The Rhode Island Heritage Hall of Fame was founded, according to its mission statement, “to honor and recognize, and to extol and publicize the achievements of those Rhode Island men and women who have, in the words of the Hall of Fame induction citation, ‘made significant contributions to their community, state, and/or nation.’”

The inductees include:

  • Roberta Mudge Humble, who was born in Westerly and lives in Warwick. She is the founding president of Westerly Armory Restorations. Humble, who lives in Warwick, is an author, professor emeritus of English at CCRI, and is perhaps best known for her preservation work with Rhode Island’s 18 historic armories.
  • Dr. Edward A. Iannuccilli of Bristol, a former practicing physician who has chaired numerous health organizations, including the Board of Trustees of Rhode Island Hospital. He’s authored several medical essays and books on local Italian American heritage.
  • James “Jimmy” Burchfield, a North Providence restaurateur (Classic Restaurant and Lounge) and internationally prominent professional boxing judge and promoter. He founded Classic Enterprise Sports and first began promoting boxers in 1992.
  • Mark Patinkin, a columnist for the Providence Journal for some four decades, has chronicled the lives of numerous Rhode Islanders, from recognized leaders to unsung heroes. He came to the Journal as a young reporter, inheriting a column that had been a mainstay of the paper for years. His columns are not only insightful, but inspirational.
  • Robert I. Burke, the owner of Providence’s Pot Au Feu, who may be as famous for his unique way of opening a bottle of champagne (sword in hand), as his role in establishing the Independence Trail Educational Foundation, an organization that teaches local history to the public along a 2.5-mile Independence Trail that winds through the center of Providence.

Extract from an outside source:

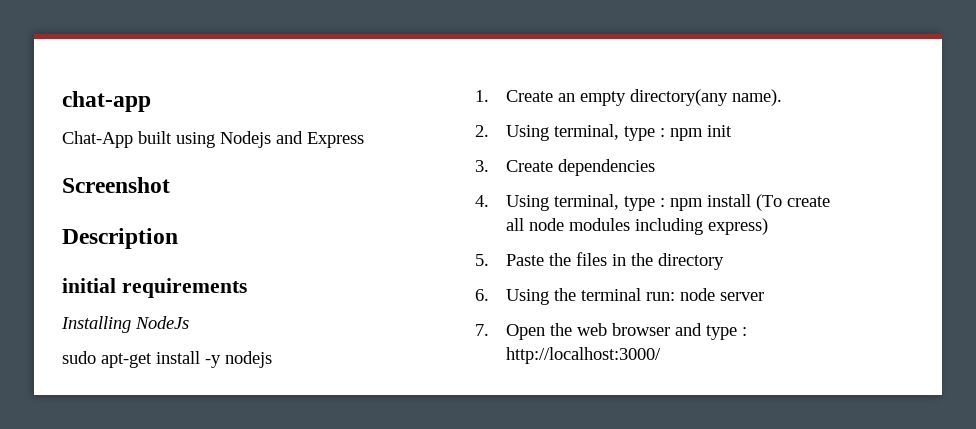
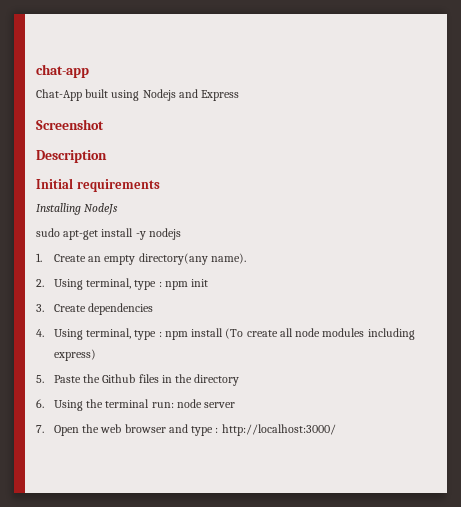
[62,278,116,293] initial -> [36,178,73,189] Initial
(572, 259) none -> [102,374,136,383] Github

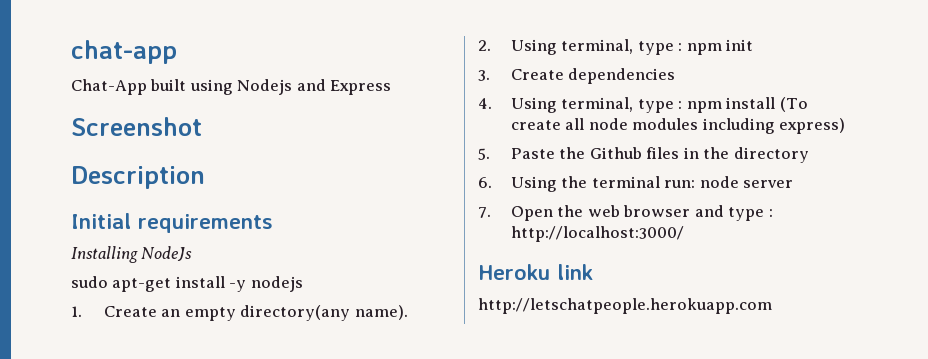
(336, 430) none -> [478,264,593,280] [478,298,772,314] // Heroku link // http://letschatpeople.herokuapp.com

  • Arnold Buffum Chace, Jr., a prominent Providence businessperson and developer, and major philanthropist and community activist. He is a descendent of the 19th century reformers, Arnold Buffum and Elizabeth Buffum Chace.
  • Wilfred W. Greene, also known as “Chief Eagle Heart,” a South Providence legend who was ranked seventh in the world among middleweight boxers. He was also New England middleweight champion, compiling a career record of 30 wins, seven losses. Twenty of those wins were by knockout. Greene went on to be Chief of the Seaconke Wampanoag Tribe of the Wampanoag Nation, and a strong advocate for native American rights. He died in 2016.
  • John B. Harwood, former Speaker of the Rhode Island House of Representatives (1993-2003). He served in the House from 1980 to 2004. A resident of Pawtucket, he’s a member of the Pennsylvania Athletic Hall of Fame.
  • Stanley Weiss, a prominent Providence civic leader, businessperson and developer, and among the nation’s most prominent collectors of fine American antiques.